(What the task asks): Copy all lines containing the string "italic" from the records below.

[Material for this exercise]

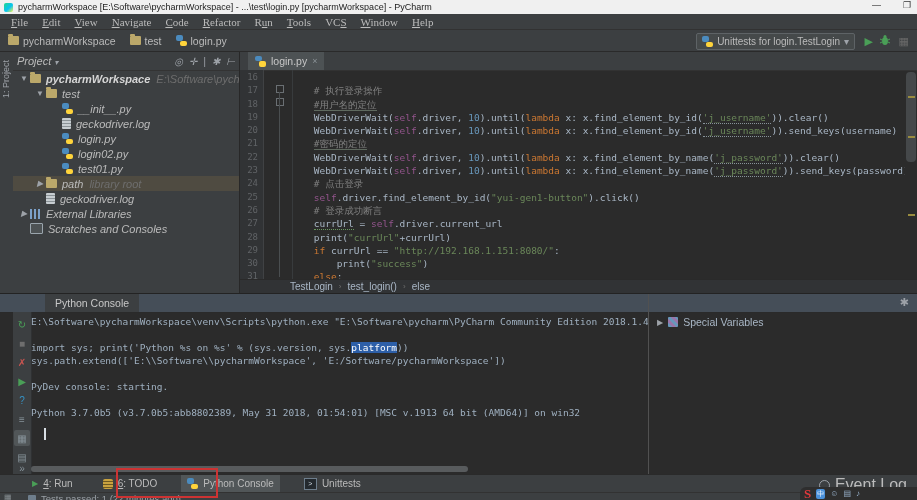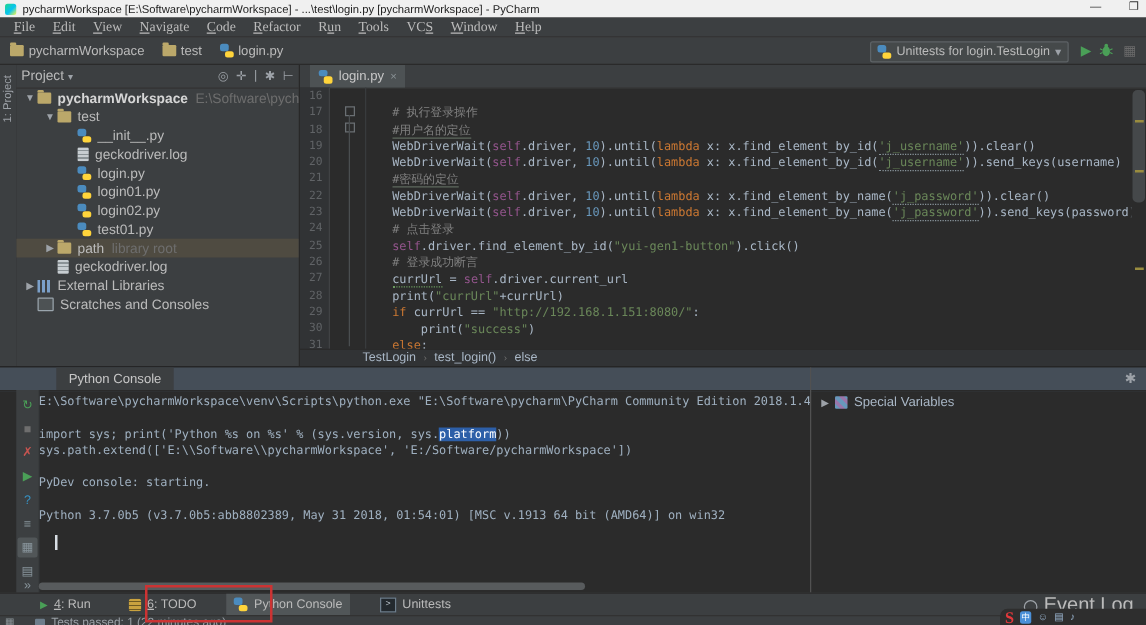--- a/index.html
+++ b/index.html
@@ -1,16 +1,16 @@
 <!DOCTYPE html>
 <html><head>
 <meta charset="utf-8">
 <style>
   html,body{margin:0;padding:0;background:#1e1e1e;}
-  .app{position:relative;width:917px;height:500px;overflow:hidden;background:#404040;
+  .app{position:relative;width:917px;height:500px;overflow:hidden;background:#b91c1c;
        font-family:"Liberation Sans",sans-serif;color:#bbbbbb;font-size:11px;
        -webkit-font-smoothing:antialiased;}
   .abs{position:absolute;}
 
   
   .titlebar{left:0;top:0;width:917px;height:14px;background:#f0f0f0;color:#222;
             display:flex;align-items:center;font-size:9px;}
   .pc-logo{width:9px;height:9px;margin:0 5px 0 4px;border-radius:2px;
            background:linear-gradient(135deg,#21d789,#07c3f2 55%,#fcf84a);}
   .win-btns{position:absolute;right:6px;top:0;display:flex;gap:22px;color:#333;font-size:9px;}
@@ -44,21 +44,21 @@
   .scratch-ic{width:11px;height:9px;display:inline-block;border:1px solid #9aa5ad;border-radius:1px;background:#4d5254;}
   .glyph{display:inline-block;text-align:center;}
 
   
   .lstrip{left:0;top:52px;width:13px;height:422px;background:#3c3f41;border-right:1px solid #2a2a2a;}
   .vlabel{position:absolute;writing-mode:vertical-rl;transform:rotate(180deg);
           font-size:9px;color:#9da2a8;left:1px;white-space:nowrap;}
   .star{position:absolute;left:2px;color:#d8b93e;font-size:9px;}
 
   
-  .proj{left:13px;top:52px;width:227px;height:241px;background:#3c3f41;border-right:1px solid #282828;box-sizing:border-box;}
+  .proj{left:13px;top:52px;width:227px;height:241px;background:#3c3f41;border-right:1px solid #282828;box-sizing:border-box;font-style:italic;}
   .proj-head{height:18px;display:flex;align-items:center;padding:0 4px;gap:4px;border-bottom:1px solid #333;}
   .proj-head .spacer{flex:1;}
   .proj-head .hic{color:#9da2a8;font-size:10px;}
   .tree{position:absolute;left:0;top:19px;right:0;bottom:0;overflow:hidden;}
   .trow{height:15px;display:flex;align-items:center;white-space:nowrap;font-size:11px;color:#bbbbbb;}
   .trow .arrow{width:12px;text-align:center;color:#9da2a8;font-size:8px;flex:none;}
   .trow .tic{margin-right:5px;flex:none;}
   .trow .sfx{color:#6e6e6e;margin-left:6px;}
   .trow.sel{background:#4f4b41;}
   .trow .b{font-weight:bold;color:#d6d6d6;}
@@ -249,28 +249,20 @@
           <span class="file-ic tic"></span>
           <span>geckodriver.log</span>
         </div>
         <div class="trow" style="padding-left: 37px;">
           <span class="arrow"></span>
           <span class="py-ic tic">
             <i class="b"></i>
             <i class="y"></i>
           </span>
           <span>login.py</span>
-        </div>
-        <div class="trow" style="padding-left: 37px;">
-          <span class="arrow"></span>
-          <span class="py-ic tic">
-            <i class="b"></i>
-            <i class="y"></i>
-          </span>
-          <span>login01.py</span>
         </div>
         <div class="trow" style="padding-left: 37px;">
           <span class="arrow"></span>
           <span class="py-ic tic">
             <i class="b"></i>
             <i class="y"></i>
           </span>
           <span>login02.py</span>
         </div>
         <div class="trow" style="padding-left: 37px;">

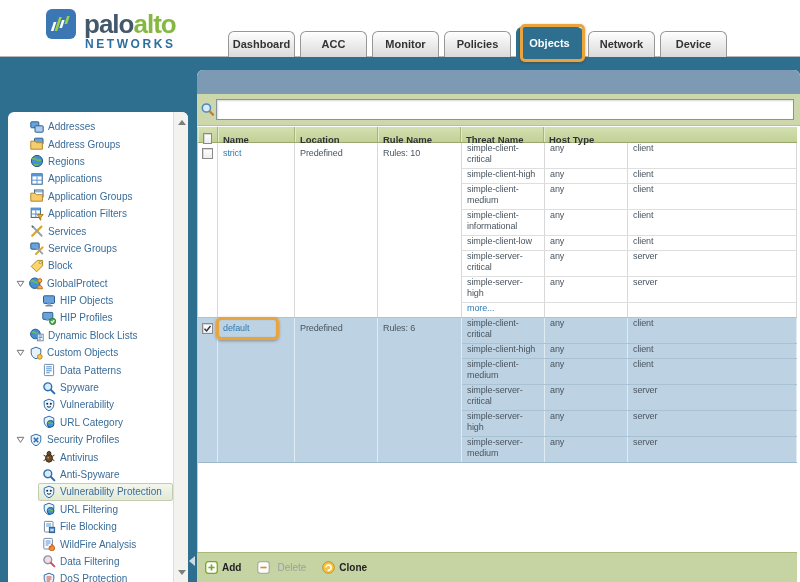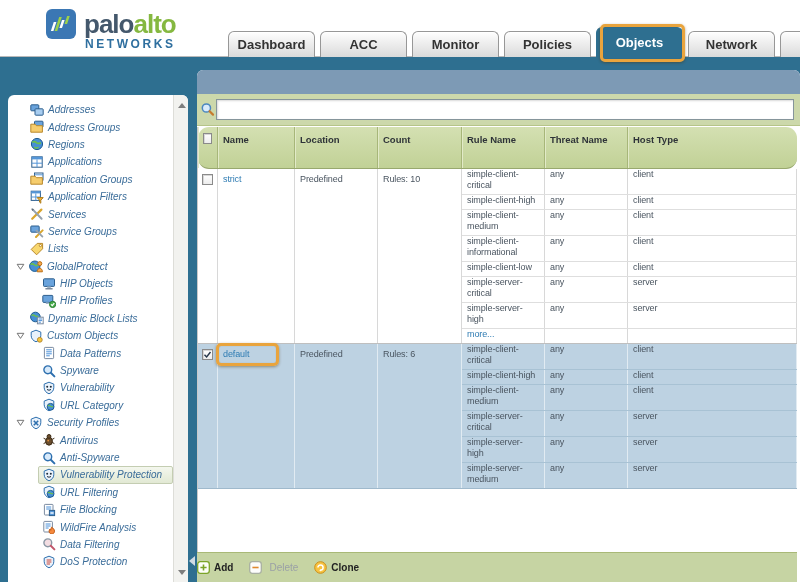--- a/index.html
+++ b/index.html
@@ -12,40 +12,40 @@
             border-bottom:1px solid #b9b9b9; }
   .logo { position:absolute; left:14px; top:9px; display:flex; align-items:flex-start; gap:8px;padding-left:32px; }
   .logo-text { line-height:1; position:relative; top:2px; }
   .logo-main { font-size:26px; font-weight:bold; letter-spacing:-1px; }
   .logo-palo { color:#44586c; }
   .logo-alto { color:#85b840; }
   .logo-networks { display:block; text-align:right; font-size:12px; letter-spacing:2.6px;
                    color:#2f6f9f; font-weight:bold; margin-top:1px; }
 
   .tab-bar { position:absolute; left:228px; bottom:-1px; display:flex; align-items:flex-end; gap:5px; }
-  .tab { position:relative; width:87px; height:26px; line-height:25px; text-align:center;
-         font-size:13px; font-weight:bold; color:#333;
+  .tab { position:relative; width:67px; height:26px; line-height:25px; text-align:center;
+         font-size:11px; font-weight:bold; color:#333;
          background:linear-gradient(#fefefe,#dadada); border:1px solid #979797; border-bottom:none;
          border-radius:6px 6px 0 0; box-shadow:inset 0 1px 0 #fff; cursor:pointer; }
   .tab.active { background:#2e6f90; color:#fff; border-color:#2e6f90; height:30px; line-height:30px;
                 box-shadow:none; z-index:2; }
 
   
   .ann { position:absolute; border:3px solid #e9a43d; border-radius:5px;
          box-shadow:0 1px 3px rgba(80,50,0,.45), inset 0 0 1px rgba(80,50,0,.3);
          pointer-events:none; z-index:6; }
   .tab .ann { top:-4px; bottom:-5px; left:3px; right:-3px; }
   .name-ann { top:-6px; left:-7px; width:63px; height:23px; }
 
   
   .content { position:absolute; top:57px; left:0; right:0; bottom:0; background:#2e6f90; }
 
   
-  .sidebar { position:absolute; left:8px; top:38px; width:180px; bottom:0; background:#fff;
-             border-radius:6px 6px 0 0; overflow:hidden;font-style:italic; }
+  .sidebar { position:absolute; left:8px; top:55px; width:180px; bottom:0; background:#fff;
+             border-radius:6px 6px 0 0; overflow:hidden; }
   .tree { position:absolute; left:0; top:6px; right:15px; bottom:0; overflow:hidden; }
   .tree-item { position:relative; display:flex; align-items:center; gap:4px; height:17.4px;
                font-size:10px; color:#3a6c99; cursor:pointer; white-space:nowrap; }
   .tree-item.lvl-group { padding-left:8px; }
   .tree-item.lvl-top   { padding-left:22px; }
   .tree-item.lvl-child { padding-left:34px; }
   .tree-item.selected .hl { position:absolute; left:30px; right:0; top:0; bottom:0;
                background:linear-gradient(#f4f7ee,#e2e9d4); border:1px solid #c4cdb2; border-radius:2px; z-index:0; }
   .tree-item > * { position:relative; z-index:1; }
   .t-arrow { width:9px; height:9px; flex:0 0 9px; }
@@ -70,22 +70,22 @@
   .panel { position:absolute; left:197px; top:13px; right:0; bottom:0; background:#fff;
            border-radius:6px 6px 0 0; }
   .band { height:24px; background:#7d9ab5; border-radius:6px 6px 0 0; }
   .searchbar { position:relative; height:32px; background:#ccd8ab; border-bottom:1px solid #b6c489; }
   .search-icon { position:absolute; left:3px; top:8px; width:16px; height:16px; }
   .search-input { position:absolute; left:19px; right:6px; top:5px; height:21px; border:1px solid #86959b;
                   box-shadow:inset 1px 1px 2px rgba(0,0,0,.15); font-size:10px; padding:0 4px; background:#fff; }
 
   .tbl { position:absolute; top:57px; left:0; right:3px; bottom:30px; overflow:hidden;
          border-left:1px solid #c9c9c9; background:#fff; }
-  .hrow { display:flex; height:42px; background:linear-gradient(#d4e0b2,#c1d196);
-          border-bottom:1px solid #98a86e; font-size:9.5px; font-weight:bold; color:#2e3338;border-radius:11px; }
+  .hrow { display:flex; height:16px; background:linear-gradient(#d4e0b2,#c1d196);
+          border-bottom:1px solid #98a86e; font-size:9.5px; font-weight:bold; color:#2e3338; }
   .hcell { padding:7px 5px 0; border-right:1px solid #a7b679; box-shadow:inset 1px 0 0 #e2eac8; cursor:pointer; }
   .c-cb   { width:20px; flex:0 0 20px; display:flex; justify-content:center; padding-top:6px; }
   .c-name { width:77px; flex:0 0 77px; }
   .c-loc  { width:83px; flex:0 0 83px; }
   .c-count{ width:84px; flex:0 0 84px; }
   .c-rule { width:83px; flex:0 0 83px; }
   .c-threat{ width:83px; flex:0 0 83px; }
   .c-host { width:169px; flex:0 0 169px; }
 
   .prow { display:flex; border-bottom:1px solid #bfbfbf; background:#fff; font-size:9px;
@@ -102,21 +102,21 @@
   .prow.selected .cell { border-right-color:rgba(255,255,255,.55); }
   .prow.selected .subrow { border-bottom-color:#a8c2d4; }
   .prow.selected .scell { border-right-color:rgba(255,255,255,.55); }
   .name-wrap { position:relative; display:inline-block; }
 
   .checkbox { width:11px; height:11px; background:linear-gradient(#fff,#ededed);
               border:1px solid #8a8a8a; box-shadow:inset 1px 1px 0 #d7d7d7; cursor:pointer; }
   .checkbox svg { display:block; width:9px; height:9px; margin:0 auto; }
 
   .footerbar { position:absolute; left:0; right:3px; bottom:0; height:30px; background:#c6d4a3;
-               border-top:1px solid #a9b977; display:flex; align-items:center; padding-left:0; gap:16px; }
+               border-top:1px solid #a9b977; display:flex; align-items:center; padding-left:8px; gap:16px; }
   .fbtn { display:flex; align-items:center; gap:4px; font-size:10px; font-weight:bold; color:#222;
           cursor:pointer; }
   .fbtn.disabled { color:#9aa0a6; font-weight:normal; cursor:default;gap:7px; }
   .fbtn svg { display:block; }
 </style>
 </head>
 <body>
 
 <div class="stage">
 
@@ -232,21 +232,21 @@
             </span>
             <span>Service Groups</span>
           </div>
           <div class="tree-item lvl-top">
             <span class="t-icon">
               <svg viewBox="0 0 14 14">
                 <path d="M7.2 1.4h5.4v5.4l-6 6-5.4-5.4z" fill="#f8d76e" stroke="#b9892c"></path>
                 <circle cx="10.4" cy="3.6" r="1.1" fill="#fff" stroke="#b9892c"></circle>
               </svg>
             </span>
-            <span>Lists</span>
+            <span>Block</span>
           </div>
           <div class="tree-item lvl-group">
             <span class="t-arrow"><svg viewBox="0 0 10 10">
                 <path d="M1.3 2.6h7.4L5 8.2z" fill="#fff" stroke="#666"></path>
               </svg></span>
             <span class="t-icon">
               <svg viewBox="0 0 14 14">
                 <circle cx="5.8" cy="7.2" r="5.2" fill="#478fd4" stroke="#1d5c92"></circle>
                 <path d="M1.4 5.4c1.5-.8 3-.5 3.9.4.9.9 2.3 1 3.9.3" stroke="#6cbf4e" stroke-width="1.6" fill="none"></path>
                 <circle cx="10.8" cy="4.6" r="2" fill="#f5a94f" stroke="#bb6f15"></circle>
@@ -456,21 +456,20 @@
         <input class="search-input" type="text" value="" style="">
       </div>
 
       <div class="tbl">
         <div class="hrow">
           <div class="hcell c-cb">
             <span class="checkbox"></span>
           </div>
           <div class="hcell c-name">Name</div>
           <div class="hcell c-loc">Location</div>
-          <div class="hcell c-count">Count</div>
           <div class="hcell c-rule">Rule Name</div>
           <div class="hcell c-threat">Threat Name</div>
           <div class="hcell c-host" style="border-right:none;">Host Type</div>
         </div>
         <div id="tbody">
             <div class="prow">
               <div class="cell c-cb">
                 <span class="checkbox"></span>
               </div>
               <div class="cell c-name"><span class="name-wrap"><span class="link">strict</span></span></div>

[/Material for this exercise]

(Written response):
+  .proj{left:13px;top:52px;width:227px;height:241px;background:#3c3f41;border-right:1px solid #282828;box-sizing:border-box;font-style:italic;}
-             border-radius:6px 6px 0 0; overflow:hidden;font-style:italic; }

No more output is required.